The fact that Amazon's founder, Jeff Bezos, was getting divorced after 25 years of marriage may not have been that big of a deal, except for one small detail that the press quickly noted: The couple had no prenuptial agreement.
That means there could be a big shake-up in store for Amazon.
The couple makes their home in Washington, which is a community property state. In community property states, nearly everything acquired during a marriage is considered jointly owned -- and subject to division. This means that all of the billions that Amazon's founder has invested in his company are assets that have to now be divided with his spouse. Unlike California, Washington doesn't require a divorcing couple to divide their assets strictly 50-50, but the split of a long-term marriage like this one makes that sort of division highly likely.
Right now, Amazon's founder owns 79 million shares of Amazon stock or roughly 16 percent of the company. (If that sounds small, consider this: The second-largest stockholder only owns 6 percent of the company's shares.) After the divorce, however, he may find himself the owner of just a mere 8 percent of the stocks -- with his ex-wife the owner of another 8 percent.
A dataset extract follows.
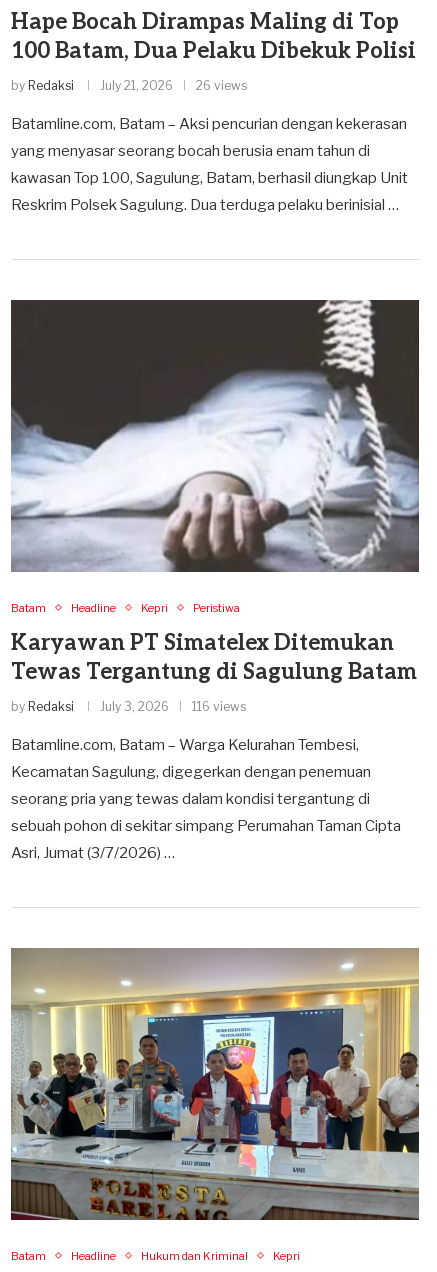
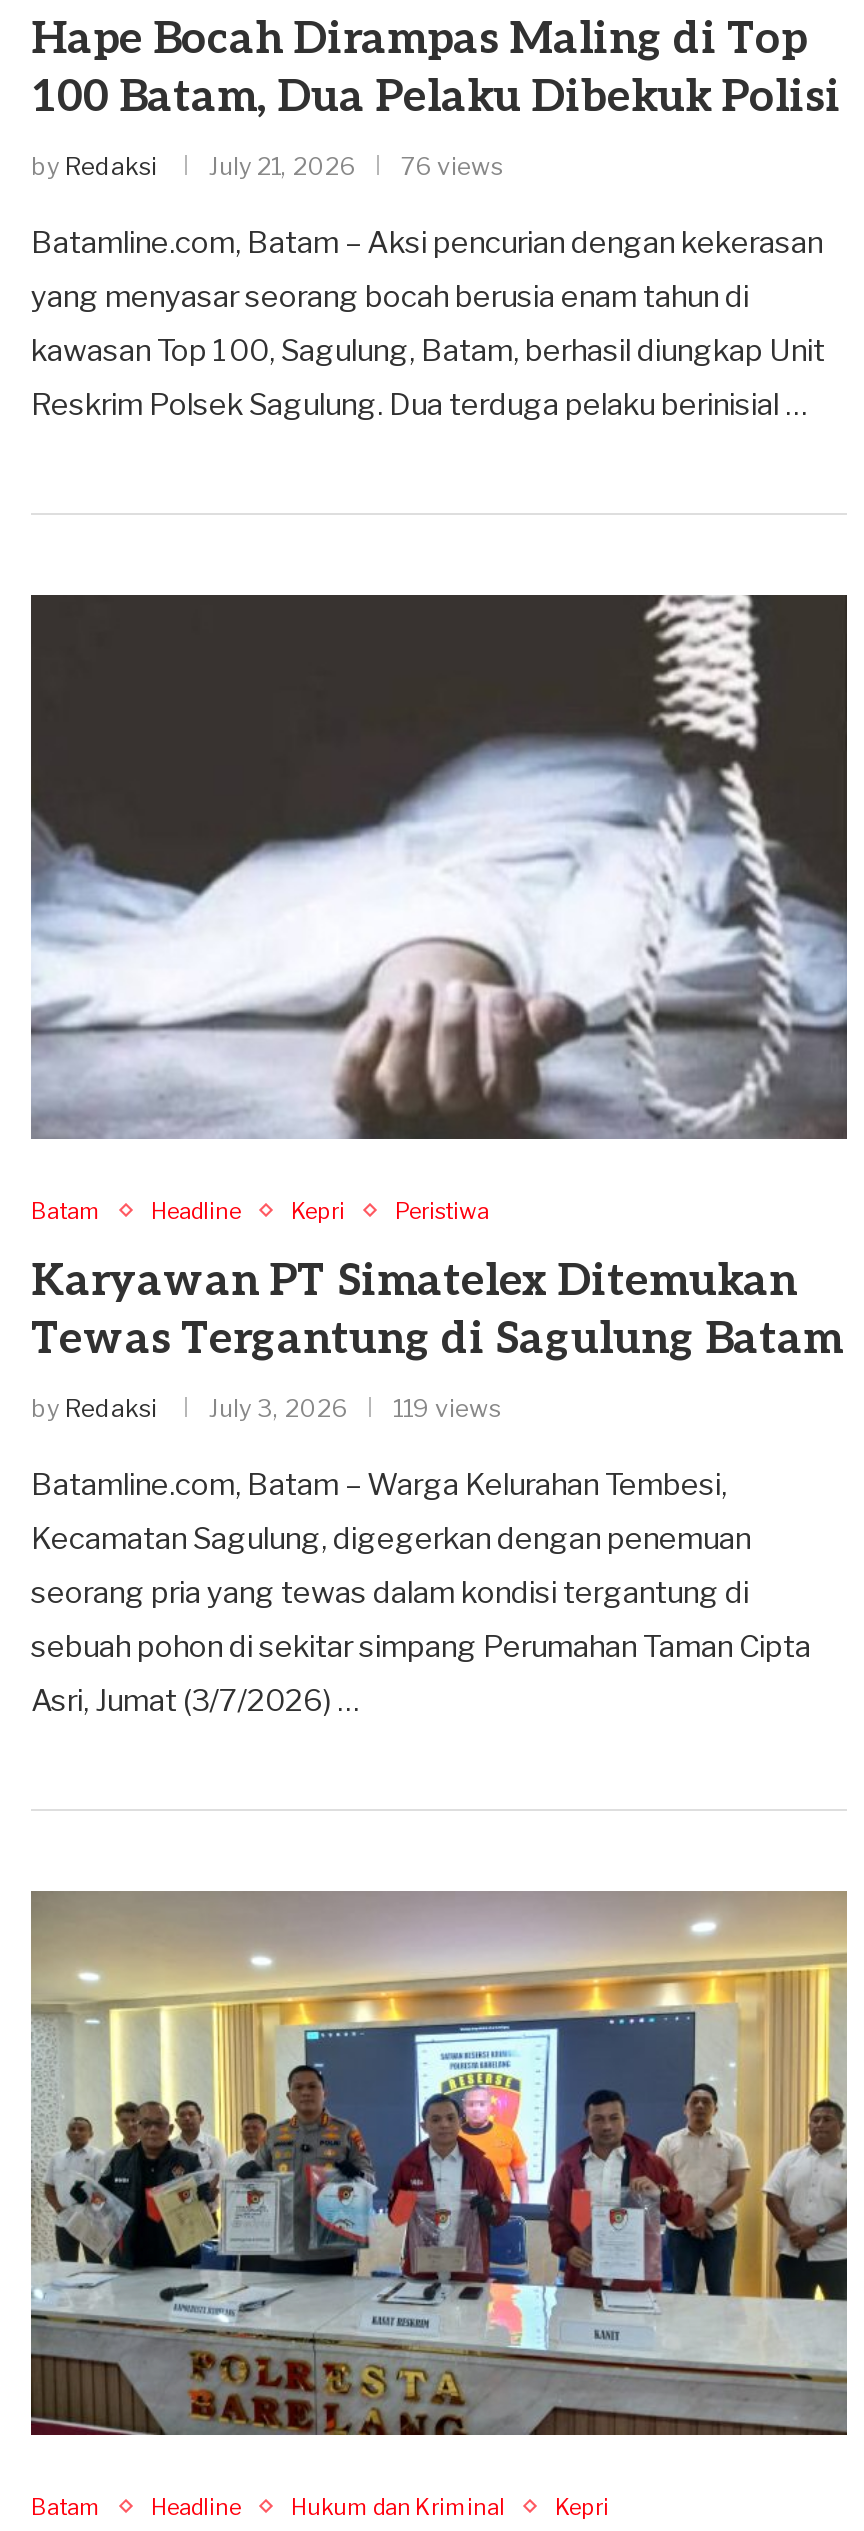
- by Redaksi July 21, 2026 26 views
+ by Redaksi July 21, 2026 76 views

- by Redaksi July 3, 2026 116 views
+ by Redaksi July 3, 2026 119 views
That could get terribly inconvenient if the two fail to see eye-to-eye on the company's future or can't work well together outside of their failed marriage.
Experts say that it's unlikely that the couple will allow things to go before a judge. Many high-profile, high-asset couples work out the details of their divorces behind closed doors. Negotiations are often kept private in order to protect their privacy -- and company stock. It will generally benefit everyone if they're able to come to some sort of amicable solution that doesn't require a big sell-off of stock by either party.
Cases like this illustrate -- albeit on a larger scale than most -- why it is so important for business owners to protect themselves (and their business) with a prenuptial agreement. When you own a business, divorce has consequences far outside the norm for most people.
If you're a business owner who anticipates a divorce in the near future, get advice relevant to your specific situation as early as possible.